As an example of the stupid ways anxiety plays out for me, I had an appointment for a PCR COVID test this morning. It was at 10 am. The Rite Aid is a 3-minute drive from my house. At 9 am I began thinking about heading over. For an hour, I had this nervous energy and just wanted to get it over with. I tried to remember where the entrance to the parking lot was (I drive by it every day). I worried about taking too long to take the test, or not having the right papers, or making the person behind me wait, or being publicly dumb in some other inane way. I arrived ten minutes early because that’s what the online instructions said to do. Then I thought, “I’m early and probably messed everything up or took someone else’s slot.” Naturally, someone pulled into the drive-thru lane behind me within a minute of my arrival. It took the pharmacist a while and I kept checking my rear view to see if the man behind me was getting impatient. He was and he left. Then, sitting in the car waiting for them to give me the test, I lightly chastised myself for not having looked up the instructions before leaving the house. In order to pass the time productively and to be efficient, I watched a video on how to take the test. Yep, just like I remember – stick swab in each nostril, swish around, put swab in vial of liquid, secure cap. Then, for good measure, I read the instructions taped on the window of the pharmacy. I sometimes over-prepare. I’ll check my google maps app even when I know the next turn is coming. I read the recipe instructions over and over as I cook.

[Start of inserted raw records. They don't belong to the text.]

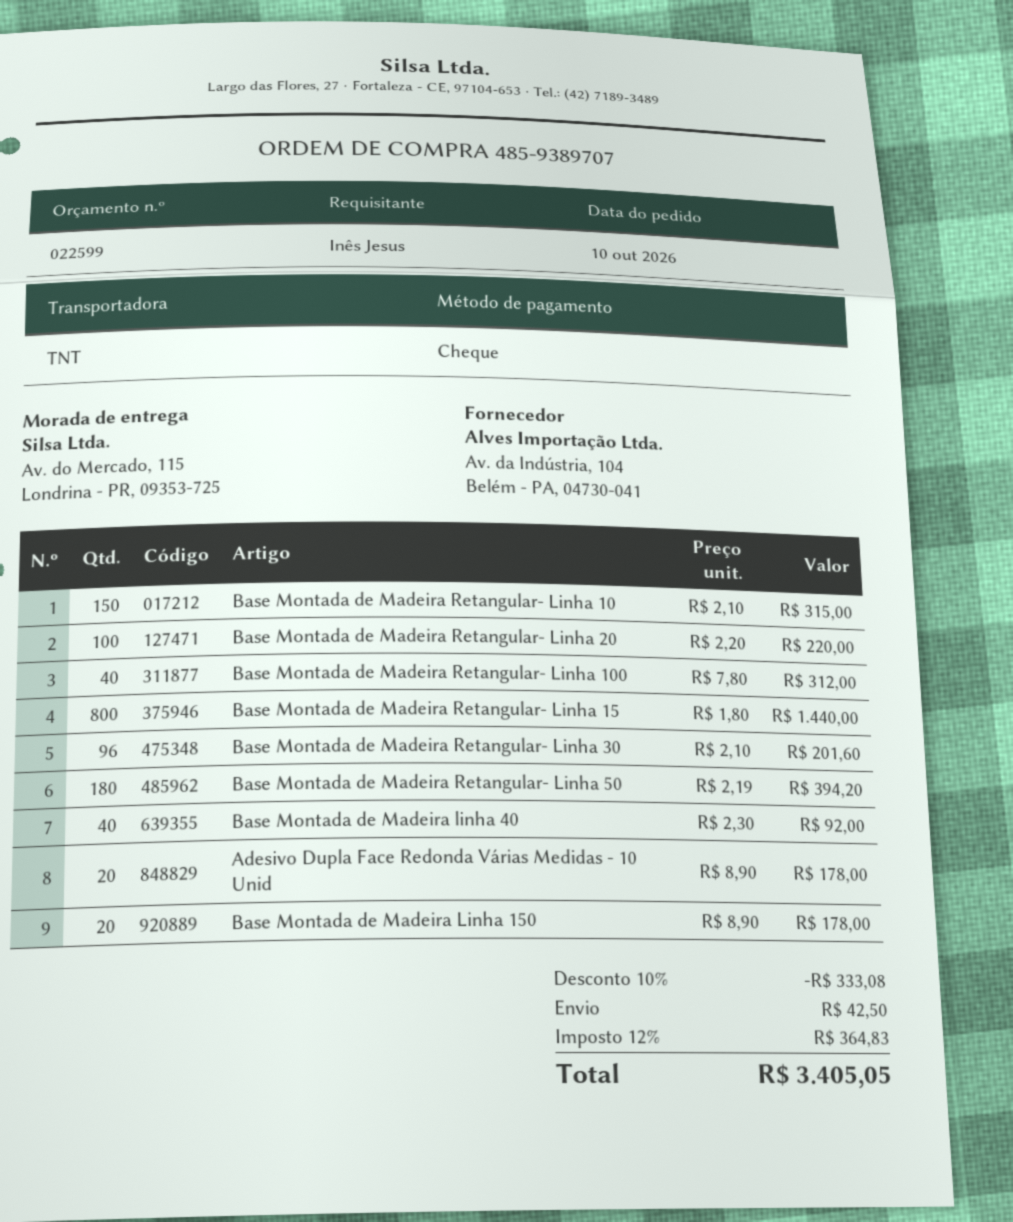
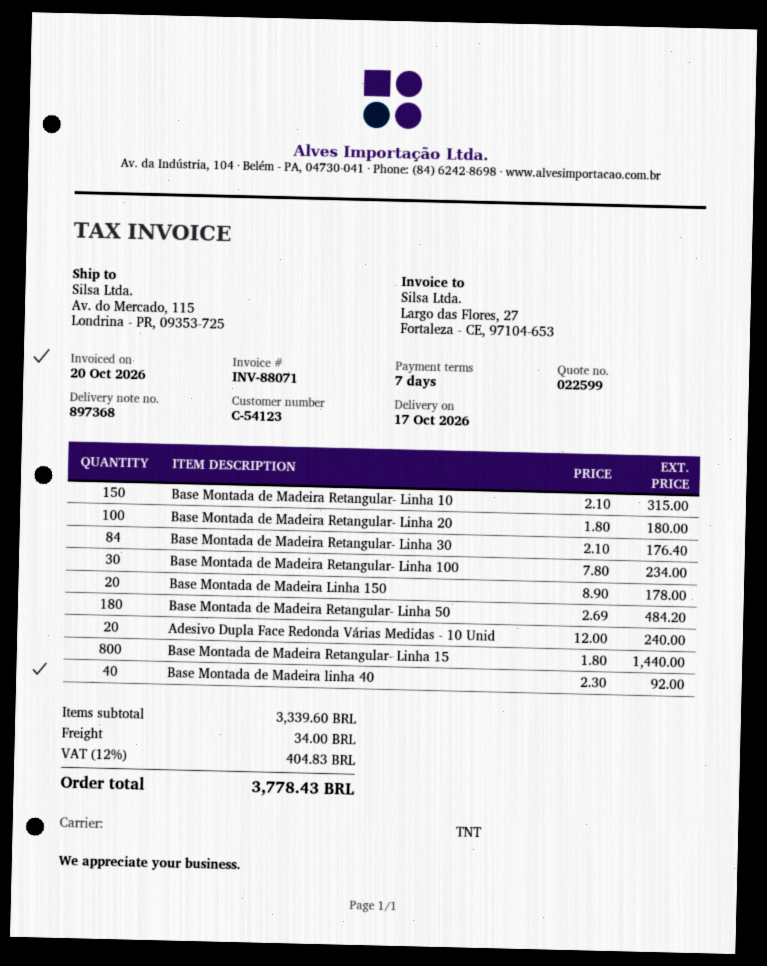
Base Montada de Madeira Retangular- Linha 20: 100 x 2.20 = 220.00 -> 100 x 1.80 = 180.00
Base Montada de Madeira Retangular- Linha 100: 40 x 7.80 = 312.00 -> 30 x 7.80 = 234.00
Base Montada de Madeira Retangular- Linha 30: 96 x 2.10 = 201.60 -> 84 x 2.10 = 176.40
Base Montada de Madeira Retangular- Linha 50: 180 x 2.19 = 394.20 -> 180 x 2.69 = 484.20
Adesivo Dupla Face Redonda Várias Medidas - 10 Unid: 20 x 8.90 = 178.00 -> 20 x 12.00 = 240.00
discount: 10% = 333.08 -> none
shipping: 42.50 -> 34.00
tax: 12% = 364.83 -> 12% = 404.83
total: 3405.05 -> 3778.43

I don’t particularly like this about myself – this over-planning and sometimes anxious side. It can make me seem uptight. I used to hold up a clenched fist and joke, “this is my sphincter.” It serves me well on job interviews and in meetings. It’s great for when I want to plan a surprise for someone I care about. Paying attention to details can be helpful in writing or in showing that I care… but in everyday life, it can get tiring and lead to inflexibility. What I experience isn’t a debilitating type of anxiety. It seldom holds me back and I pretty much always get over it. I suspect it’s your run-of-the-mill, garden-variety type of anxiety. In fact, unless you really get to know me, like on a daily live with me basis, you probably wouldn’t notice it. Acquaintances and strangers say I’m poised and calm and patient. I’ve been told that I roll with the punches and am easy going. Those descriptions sometimes feel inauthentic or in contradiction to what I wrote above – maybe they’re overcompensations. The people who say these things never get to see my mind racing through scenario after scenario. These people are the first dates that only see fun-loving me, the interviewers who see the well-spoken me – they didn’t see the me pacing the house before the date or before the interview when I was worried about being on time, or having a clean car, or an annoying wrinkle in my shirt, or if there will be detours on the roads I only somewhat know.

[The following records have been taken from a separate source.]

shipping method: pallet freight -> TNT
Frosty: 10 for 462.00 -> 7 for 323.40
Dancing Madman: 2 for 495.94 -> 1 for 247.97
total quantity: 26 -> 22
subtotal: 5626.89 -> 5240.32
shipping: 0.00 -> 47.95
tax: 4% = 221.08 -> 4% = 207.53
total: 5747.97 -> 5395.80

I don’t know how to reconcile the planner in me with the free spirit I sometimes want to be or think I am. I don’t always know how to curb the minor anxieties that follow me like a shadow carrying a stiletto poked in the small of my back prodding me along. I’m fully aware that many of my best experiences in life have been unscripted. I enjoy life most when I don’t have to plan or when I can completely let go. As examples, I think of the weeks I spent at the shore not giving a damn about what we did or when we did it. I think about my semi-spontaneous road-trip down south – a car, my stuff, a few hotels booked – let’s see how it goes. I think about those months when I should have been worried because I was unemployed in a city I didn’t know and how I just didn’t seem to care. I think about the moments in various relationships when these nervous preoccupations took a back seat to what was in front of me. Everyone says there is a beauty in giving up control… but it can be so hard to put into practice or do with any level of consistency.

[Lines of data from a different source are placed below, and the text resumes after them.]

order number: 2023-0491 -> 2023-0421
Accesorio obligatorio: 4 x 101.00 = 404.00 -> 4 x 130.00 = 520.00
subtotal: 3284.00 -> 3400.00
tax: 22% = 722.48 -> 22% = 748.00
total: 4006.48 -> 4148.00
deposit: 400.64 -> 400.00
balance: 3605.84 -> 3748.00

If I dislike these preoccupations that sometimes form the basis of my daily life, it’s because I blame them for photo bombing the picture frame of my happiness and for spoiling a few relationships. I can remember my friend Stacy telling me that she really likes being around vacation mode Matt, he’s goofy, funny, and doesn’t seem to have a care in the world. I suspect my ex-fiancée had a similar view… We started off in vacation mode but she grew to hate our day-to-day. Perhaps I can only pull-off carefree me for short periods of time. Perhaps my anxieties are more insufferable than I’m aware of.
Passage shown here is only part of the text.